**WHAT THE EXERCISE ASKS:** All lines in the listing below that hold the string "weight" are to be tallied, with only the total reported.

**RECORDED INFORMATION:**
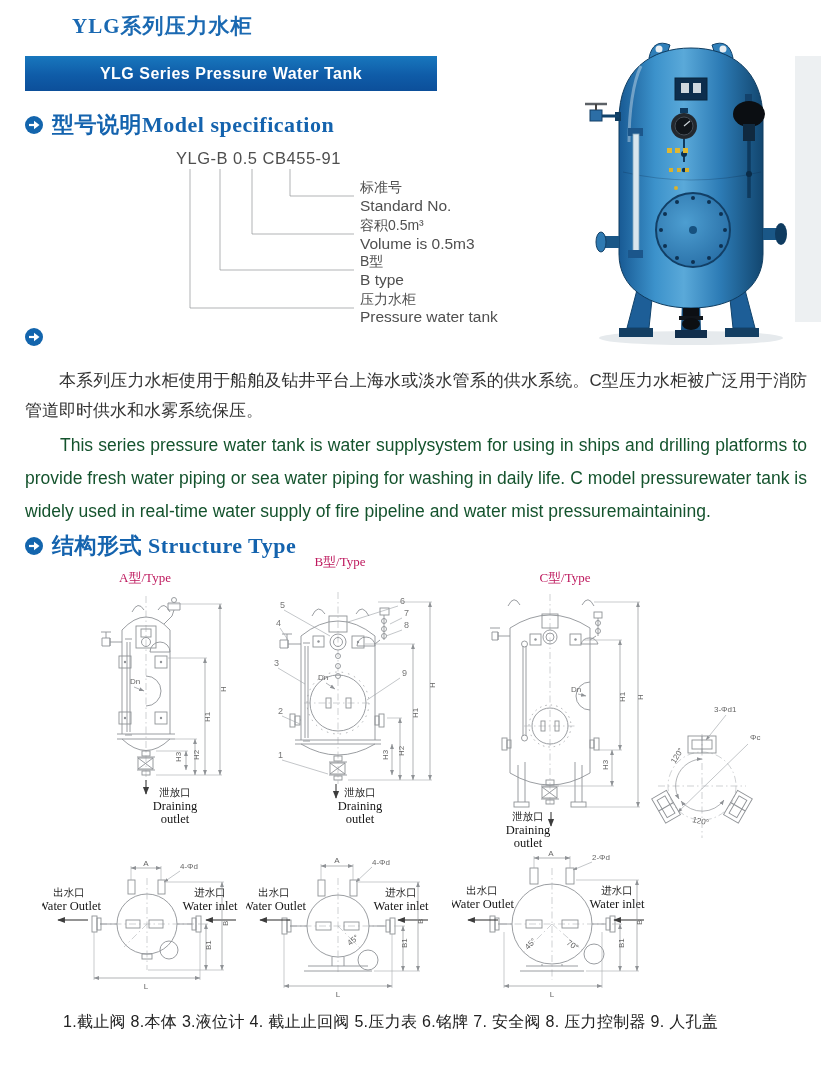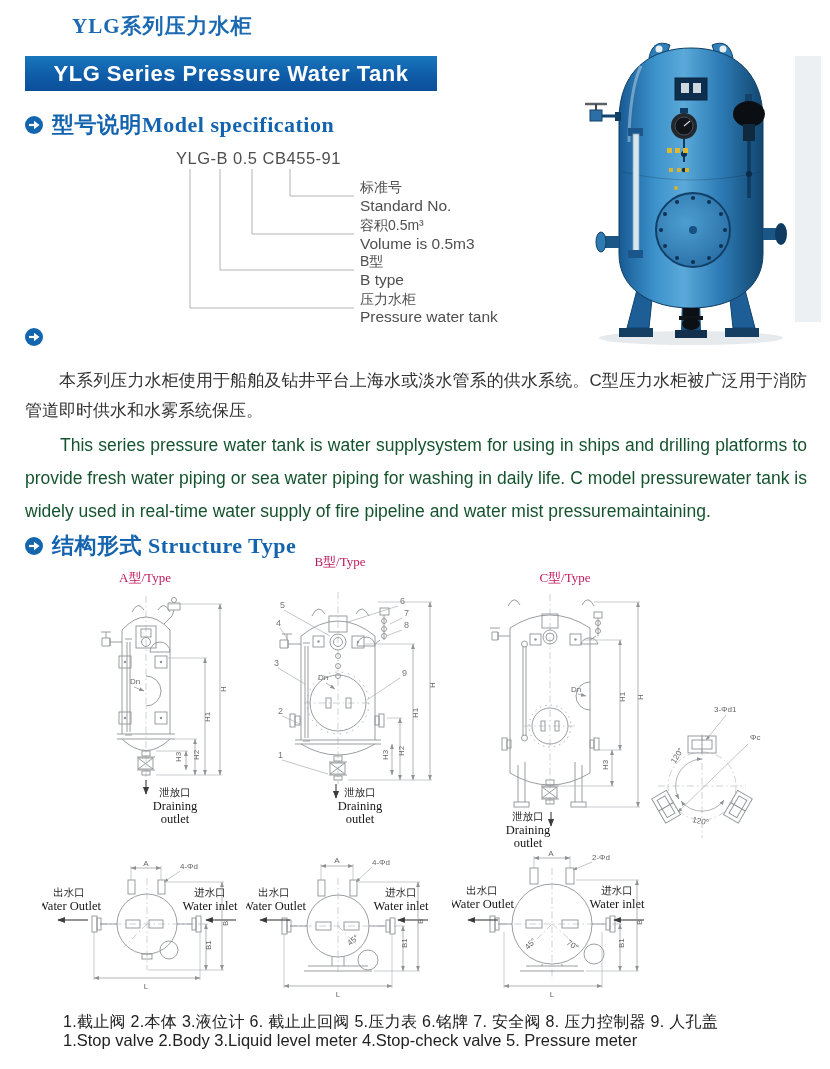--- a/index.html
+++ b/index.html
@@ -3,21 +3,21 @@
 <meta charset="utf-8">
 <style>
   html,body{margin:0;padding:0;}
   body{width:830px;height:1069px;position:relative;background:#fff;
        font-family:"Liberation Sans",sans-serif;overflow:hidden;}
   .abs{position:absolute;}
   .main-title{left:72px;top:12px;font-family:"Liberation Serif",serif;font-weight:bold;
               font-size:21px;color:#1a69b2;letter-spacing:1px;}
   .banner{left:25px;top:56px;width:412px;height:35px;text-align:center;line-height:35px;
           background:linear-gradient(180deg,#1877bd 0%,#0f5ca8 55%,#0c4f9a 100%);
-          color:#fff;font-weight:bold;font-size:22px;letter-spacing:.5px;}
+          color:#fff;font-weight:bold;font-size:16px;letter-spacing:.5px;}
   .sec-head{display:flex;align-items:center;gap:9px;justify-content:flex-end;}
   .sec-title{font-family:"Liberation Serif",serif;font-weight:bold;font-size:22px;
              color:#1463ae;letter-spacing:.5px;}
   .bullet{width:18px;height:18px;flex:0 0 18px;}
   .bullet svg{display:block;}
   .para{left:25px;width:782px;text-align:justify;}
   .para-zh{top:366px;font-size:17px;line-height:30px;text-indent:2em;color:#333;}
   .para-en{top:429px;font-size:17.5px;line-height:33px;text-indent:2em;color:#14532d;}
   .type-label{font-family:"Liberation Serif",serif;font-size:13px;color:#be185d;
               width:90px;text-align:center;}
@@ -546,15 +546,14 @@
   <line class="dim" x1="185" y1="30" x2="185" y2="121" marker-start="url(#ar)" marker-end="url(#ar)"></line>
   <line class="dim" x1="168" y1="74" x2="168" y2="121" marker-start="url(#ar)" marker-end="url(#ar)"></line>
   <text class="dt" transform="rotate(-90 190 75)" x="190" y="75">B</text>
   <text class="dt" transform="rotate(-90 172 98)" x="172" y="98">B1</text>
   <line class="dim" x1="52" y1="136" x2="150" y2="136" marker-start="url(#ar)" marker-end="url(#ar)"></line>
   <text class="dt" x="100" y="147" text-anchor="middle">L</text>
 </svg>
 </div>
 
 <div class="abs legend">
-  <div class="lg-zh">1.截止阀  2.本体  3.液位计  6. 截止止回阀 5.压力表 6.铭牌   7. 安全阀    8. 压力控制器     9. 人孔盖</div>
-  <div class="lg-en">1.Stop valve  2.Body  3.Liquid level meter  4.Stop-check valve 5. Pressure meter</div>
+  <div class="lg-zh">1.截止阀  8.本体  3.液位计  4. 截止止回阀 5.压力表 6.铭牌   7. 安全阀    8. 压力控制器     9. 人孔盖</div>
 </div>
 
 </body></html>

**YOUR RESPONSE:** 4